_Web page edit records:_
»»
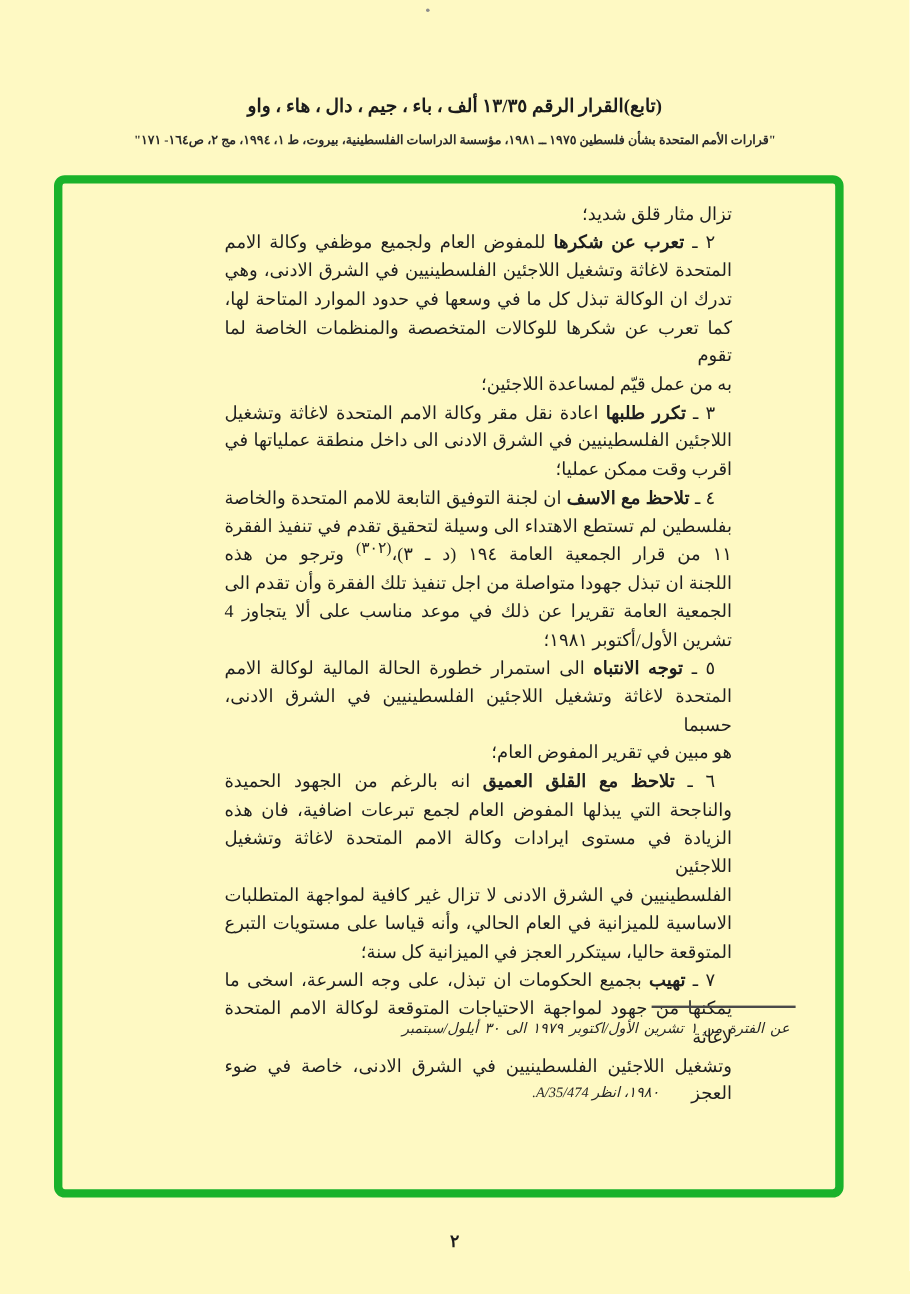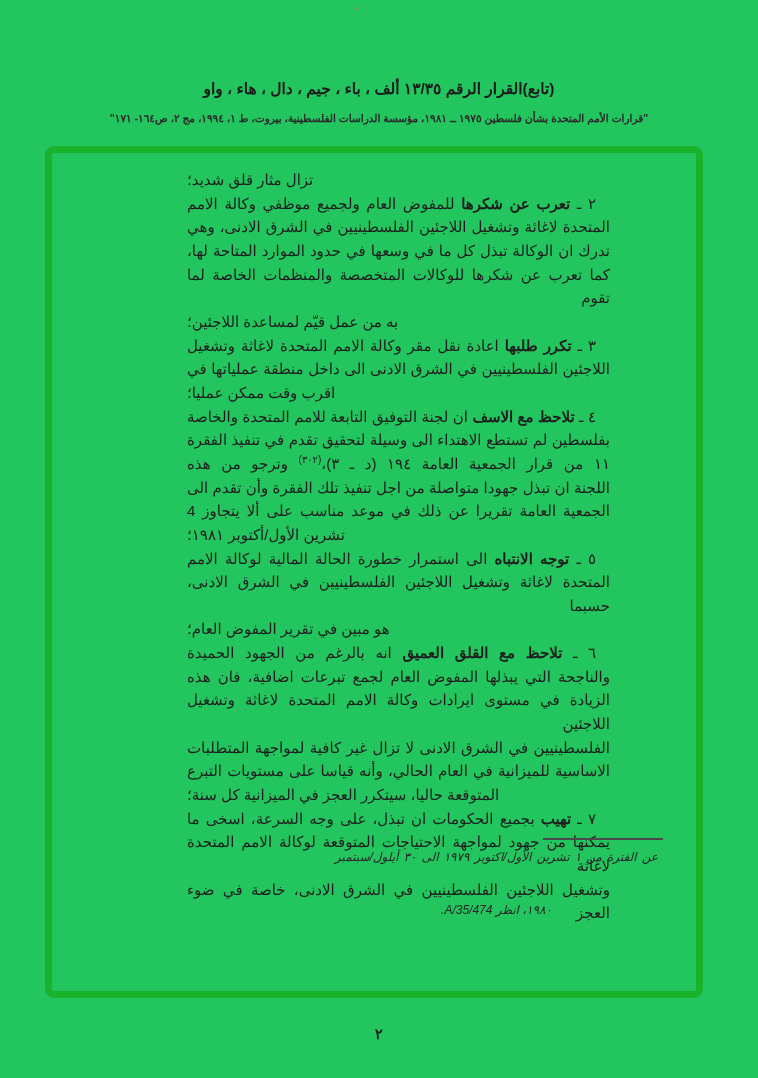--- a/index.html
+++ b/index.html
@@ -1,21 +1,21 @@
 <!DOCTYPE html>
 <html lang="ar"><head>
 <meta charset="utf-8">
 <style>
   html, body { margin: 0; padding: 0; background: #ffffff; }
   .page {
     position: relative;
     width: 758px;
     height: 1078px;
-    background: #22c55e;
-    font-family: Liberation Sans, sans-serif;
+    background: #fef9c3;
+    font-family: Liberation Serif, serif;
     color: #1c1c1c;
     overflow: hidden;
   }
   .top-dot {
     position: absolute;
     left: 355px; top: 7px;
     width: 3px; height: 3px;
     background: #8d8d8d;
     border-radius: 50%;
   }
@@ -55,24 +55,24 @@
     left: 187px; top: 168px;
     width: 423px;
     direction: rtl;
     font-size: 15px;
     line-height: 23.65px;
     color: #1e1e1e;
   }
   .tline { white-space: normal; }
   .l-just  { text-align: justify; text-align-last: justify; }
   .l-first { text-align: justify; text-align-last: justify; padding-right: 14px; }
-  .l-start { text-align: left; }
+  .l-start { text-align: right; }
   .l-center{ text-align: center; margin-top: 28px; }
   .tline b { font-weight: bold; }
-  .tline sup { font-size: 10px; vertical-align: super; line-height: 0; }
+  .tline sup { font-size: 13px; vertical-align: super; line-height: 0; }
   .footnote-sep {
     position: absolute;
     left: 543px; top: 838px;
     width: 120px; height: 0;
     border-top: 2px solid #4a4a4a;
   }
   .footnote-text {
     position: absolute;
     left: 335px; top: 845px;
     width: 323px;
««
_Task to complete:_
If a line in the entries above has the word "left", copy it.

_Exercise response:_
     left: 355px; top: 7px;
     left: 187px; top: 168px;
-  .l-start { text-align: left; }
     left: 543px; top: 838px;
     left: 335px; top: 845px;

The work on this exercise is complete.